Aku layaknya orang asing di tempatku sendiri. Aku tengok sekeliling, ini memang tempatku, tapi bukan seperti yang dulu. Gedung kuning (baca=penduduknya) telah berubah. Keadaan ini melemparkanku ke memoar dua tahun lalu. Disaat dimana aku masih sangat asing dengan tempat ini. Namun aku menyukainya. Dengan orangnya yang ramah, baik hati, damai dan penuh kasih sayang. Mereka mengajariku arti hidup mandiri, belajar bermasyarakat. Aku digembleng dengan cara mereka yang sangat dewasa, yaah meskipun sifat kekanak-kanakan masih tersisa dalam diri mereka. Tapi kedewasaan itu lebih dominan. Membuat aku nyaman. Meski kadang harus menangis. Jauh dari keluarga, namun aku punya keluarga kecil di sini yang hangat akan kasih sayang dan kekeluargaan.
Sekarang....
Aku terlempar lagi ke masa sekarang. Melihat fakta. Melihat dunia. Tempatku sekarang berubah, jauh, jauh, bahkan lebih jauh dari jarak Jombang - Jakarta. Aku serasa asing. Kekeluargaan, kedamaian dan kasih sayang seakan luntur dari tempat ini. Kini, egoisme merajalela, kekeluargaan sirna, kedamaian dan kasih sayang telah melayang. Konyol, kekanak-kanakan, iri, acuh, ahh semua itu. Itu, itu sekarang. Aku-pun tak menampik bahwa aku juga bisa saja salah satu dari mereka. Aku bukan bermaksud menyalahkan, ataupun bagaiman, aku hanya ingin berbagi isi hatiku yang selama ini aku pendam.
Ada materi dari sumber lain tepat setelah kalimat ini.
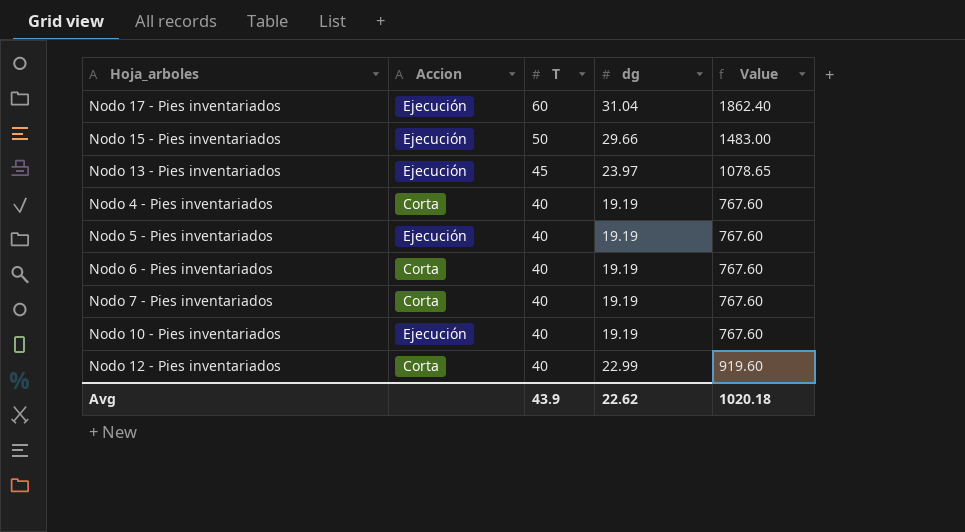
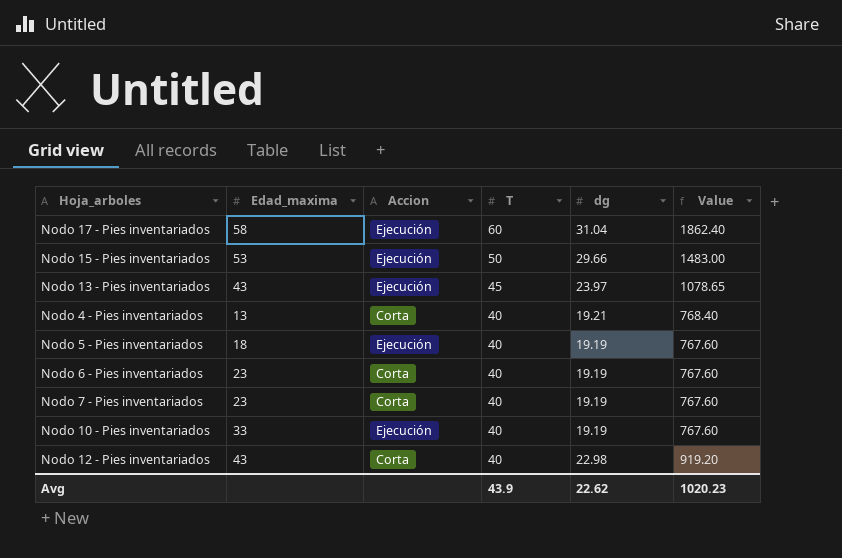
column Edad_maxima | position: none -> 2
Nodo 4 - Pies inventariados | dg: 19.19 -> 19.21
Nodo 4 - Pies inventariados | Value: 767.60 -> 768.40
Nodo 12 - Pies inventariados | dg: 22.99 -> 22.98
Nodo 12 - Pies inventariados | Value: 919.60 -> 919.20
Avg | Value: 1020.18 -> 1020.23

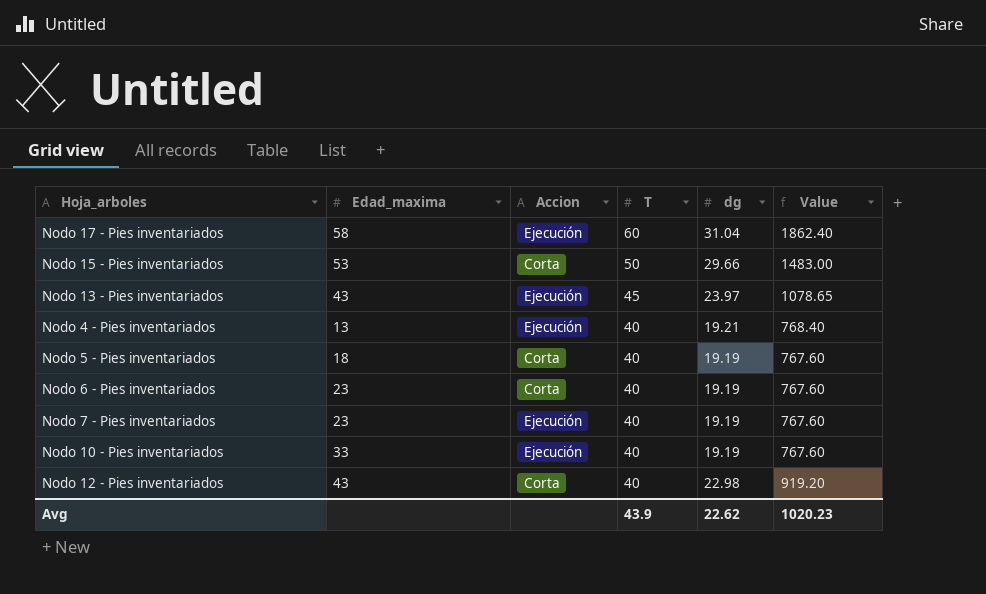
Nodo 15 - Pies inventariados | Accion: Ejecución -> Corta
Nodo 4 - Pies inventariados | Accion: Corta -> Ejecución
Nodo 5 - Pies inventariados | Accion: Ejecución -> Corta
Nodo 7 - Pies inventariados | Accion: Corta -> Ejecución

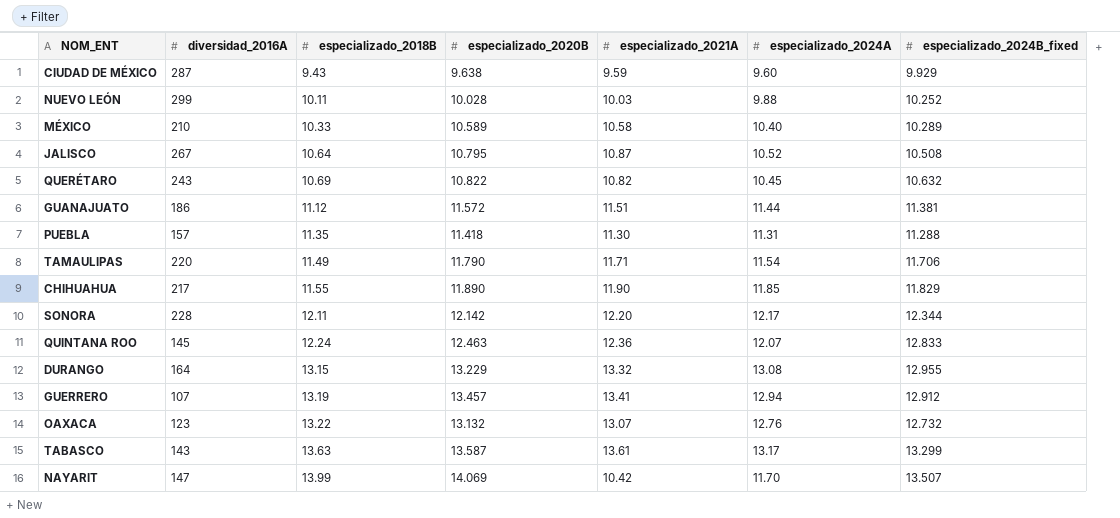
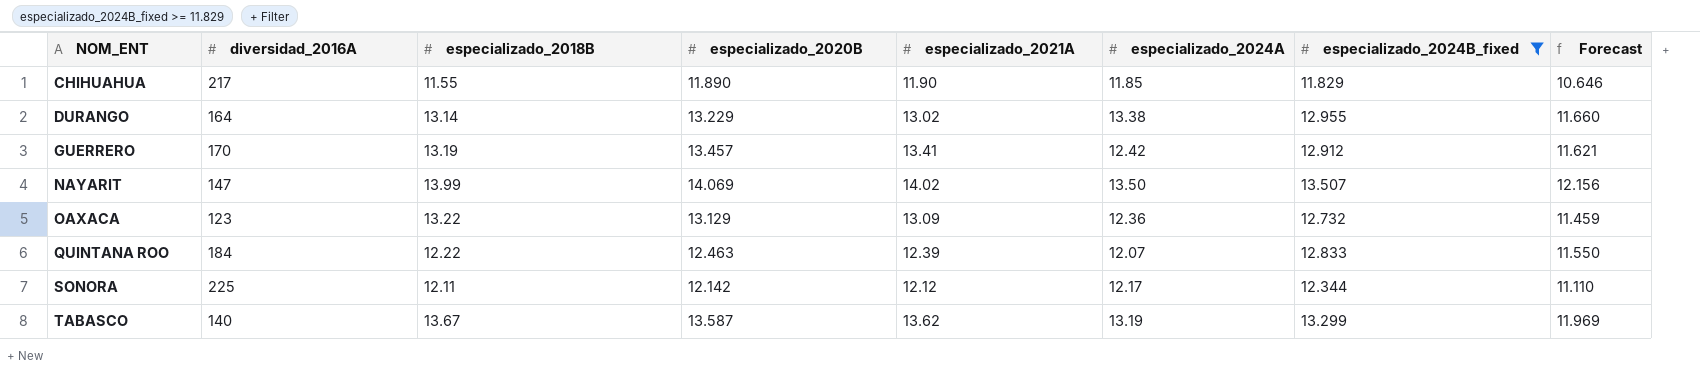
filter: none -> especializado_2024B_fixed >= 11.829
row order: especializado_2018B ascending -> NOM_ENT ascending
column Forecast | formula: none -> [especializado_2024B_fixed] * 0.9
DURANGO | especializado_2018B: 13.15 -> 13.14
DURANGO | especializado_2021A: 13.32 -> 13.02
DURANGO | especializado_2024A: 13.08 -> 13.38
GUERRERO | diversidad_2016A: 107 -> 170
GUERRERO | especializado_2024A: 12.94 -> 12.42
NAYARIT | especializado_2021A: 10.42 -> 14.02
NAYARIT | especializado_2024A: 11.70 -> 13.50
OAXACA | especializado_2020B: 13.132 -> 13.129
OAXACA | especializado_2021A: 13.07 -> 13.09
OAXACA | especializado_2024A: 12.76 -> 12.36
QUINTANA ROO | diversidad_2016A: 145 -> 184
QUINTANA ROO | especializado_2018B: 12.24 -> 12.22
QUINTANA ROO | especializado_2021A: 12.36 -> 12.39
SONORA | diversidad_2016A: 228 -> 225
SONORA | especializado_2021A: 12.20 -> 12.12
TABASCO | diversidad_2016A: 143 -> 140
TABASCO | especializado_2018B: 13.63 -> 13.67
TABASCO | especializado_2021A: 13.61 -> 13.62
TABASCO | especializado_2024A: 13.17 -> 13.19

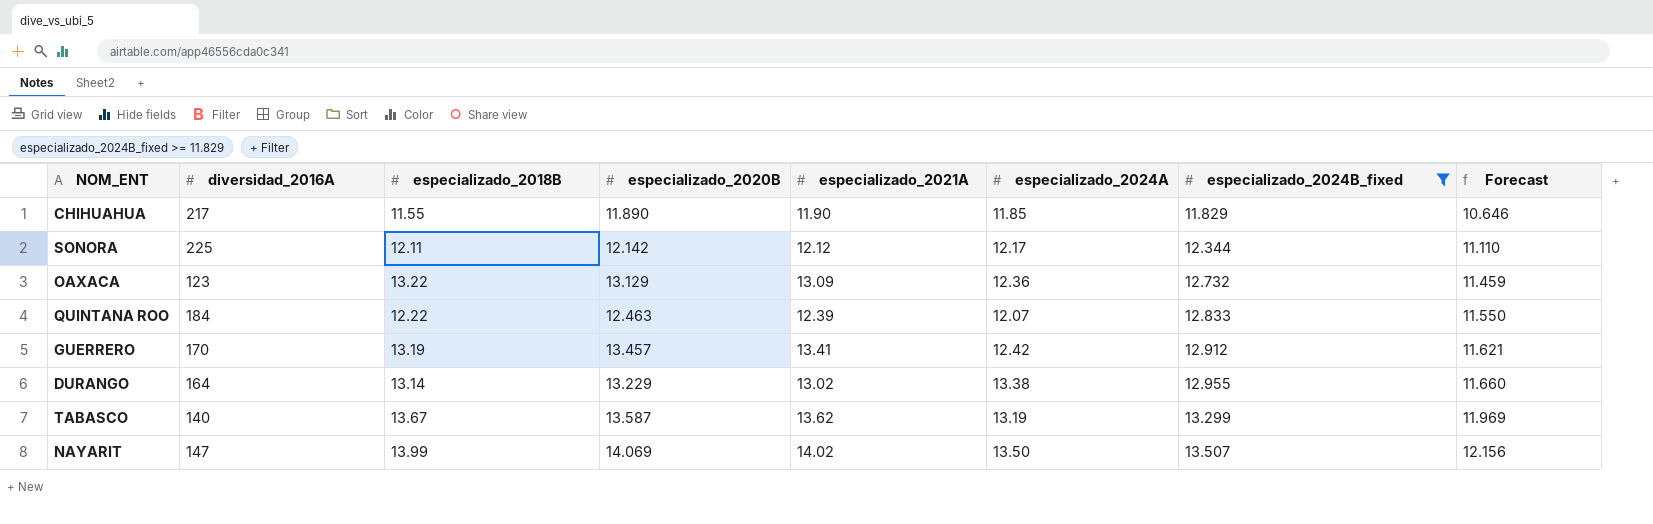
row order: NOM_ENT ascending -> especializado_2024B_fixed ascending

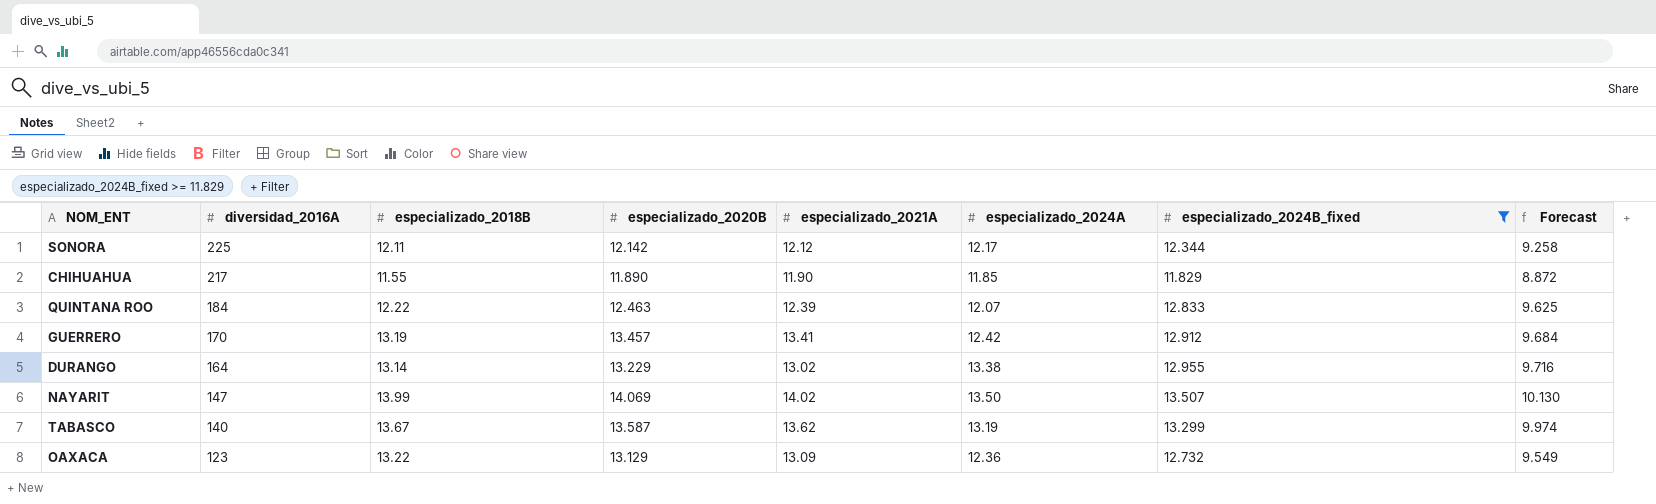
row order: especializado_2024B_fixed ascending -> diversidad_2016A descending
column Forecast | formula: [especializado_2024B_fixed] * 0.9 -> [especializado_2024B_fixed] * 0.75

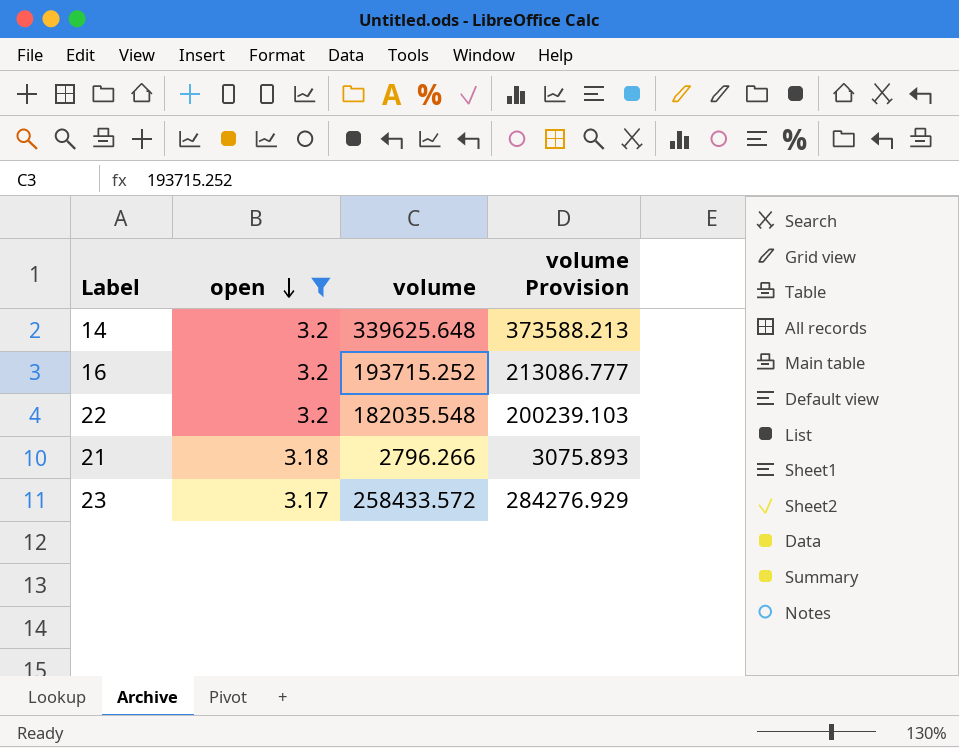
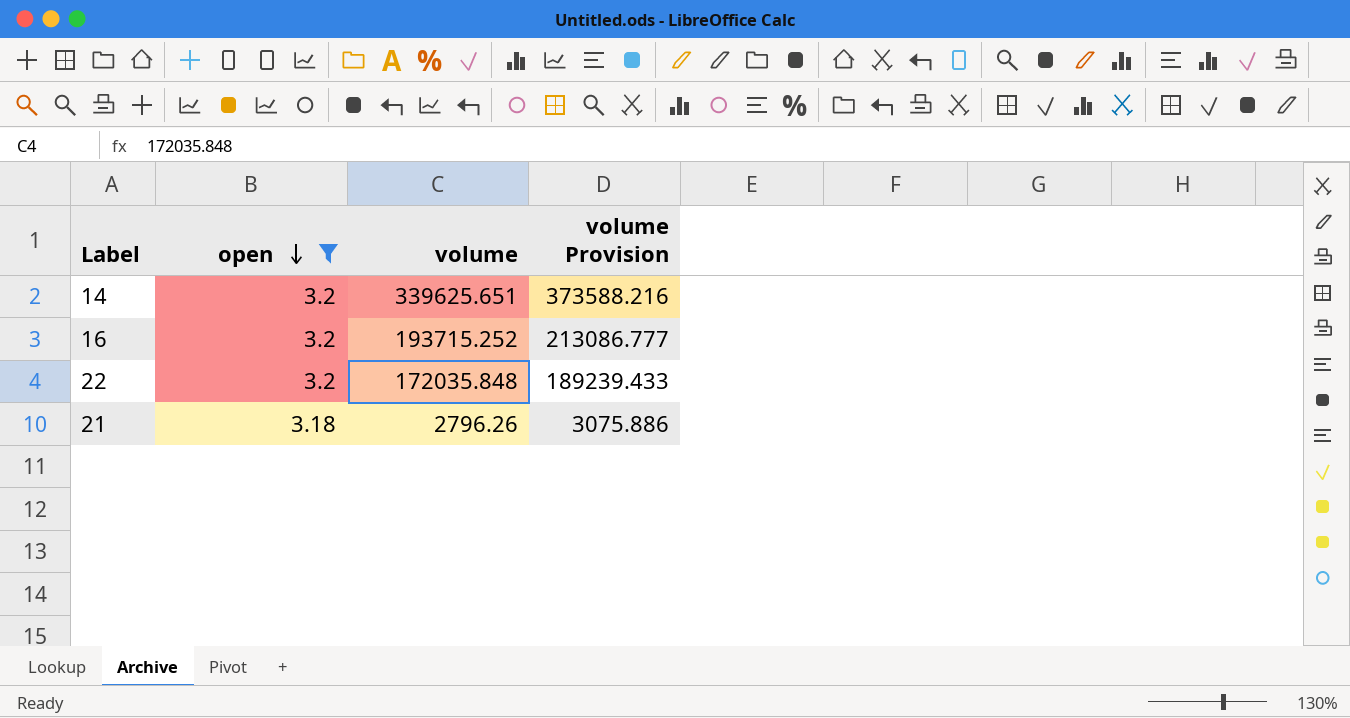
row 23: 3.17 | 258433.572 | 284276.929 -> none
14 | volume: 339625.648 -> 339625.651
14 | volume Provision: 373588.213 -> 373588.216
22 | volume: 182035.548 -> 172035.848
22 | volume Provision: 200239.103 -> 189239.433
21 | volume: 2796.266 -> 2796.26
21 | volume Provision: 3075.893 -> 3075.886

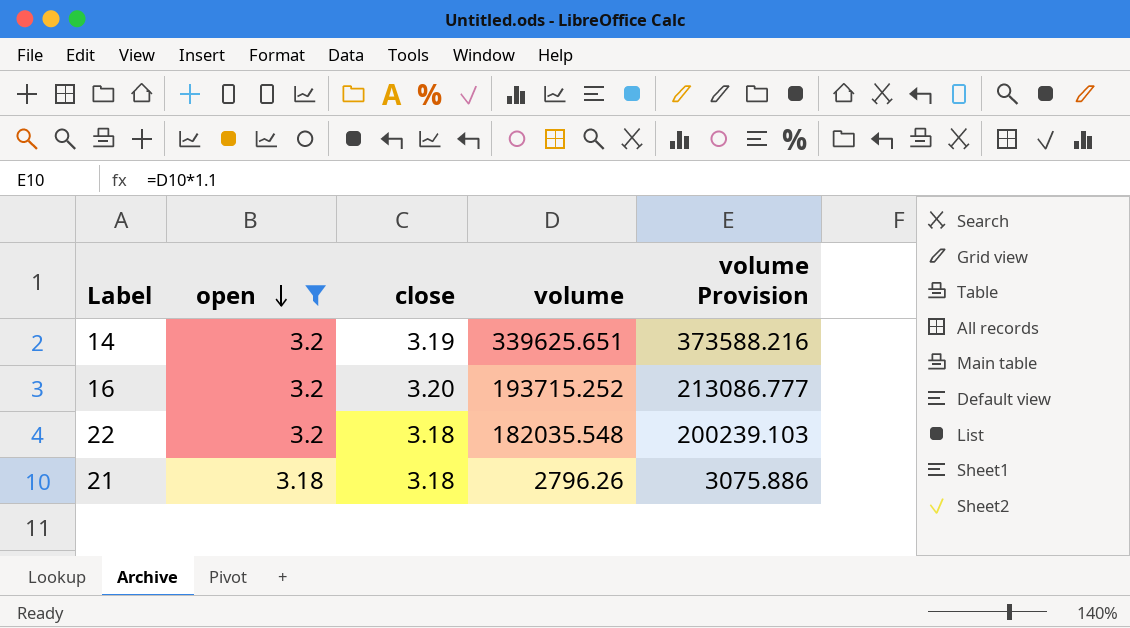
column close | position: none -> 3
22 | volume: 172035.848 -> 182035.548
22 | volume Provision: 189239.433 -> 200239.103

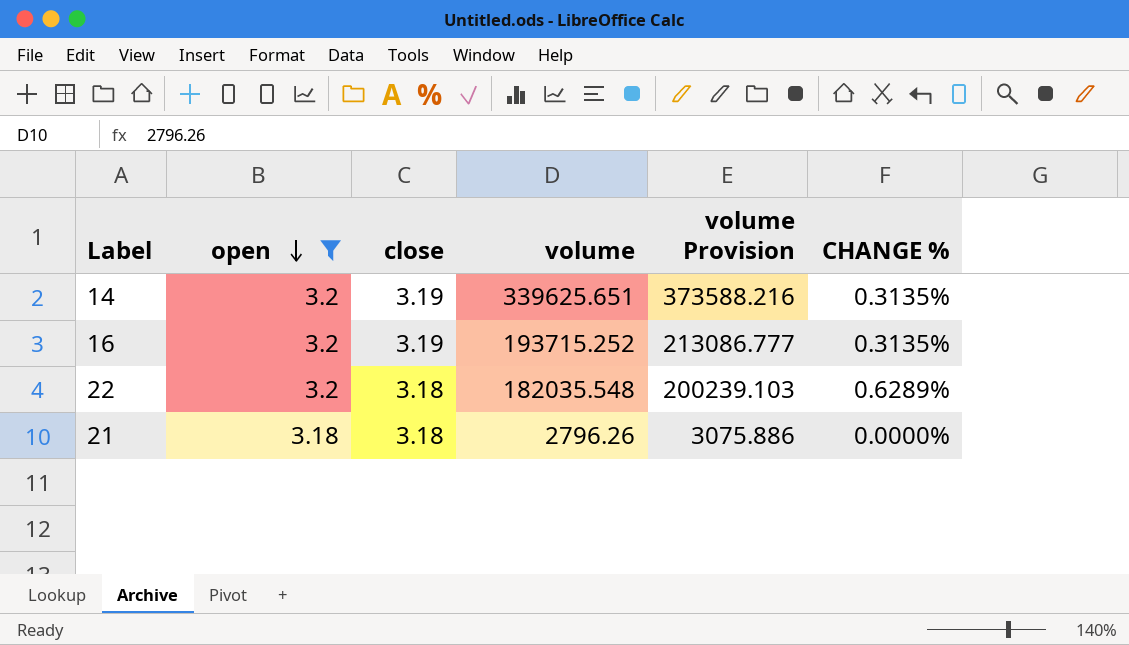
column CHANGE % | formula: none -> ([open] - [close]) / [close]
16 | close: 3.20 -> 3.19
Disela-sela persiapan Ujian Akhir, batinku-pun ikut teruji.
Inilah kehidupan, ini masih dalam lingkup kecil, bagaimana kelak ? Ah, membayangkan, rasanya aku tak sanggup. Roda akan terus berputar, ada kalanya di atas atau di bawah. Begitu juga hidup, ada kalanya harus damai, ada kalanya harus pecah.
Harapan, semoga Sang Maha Pembolak Balik hati, senantiasa mempersatukan kita dalam balutan kasih sayang dan kedamaian. Amiin.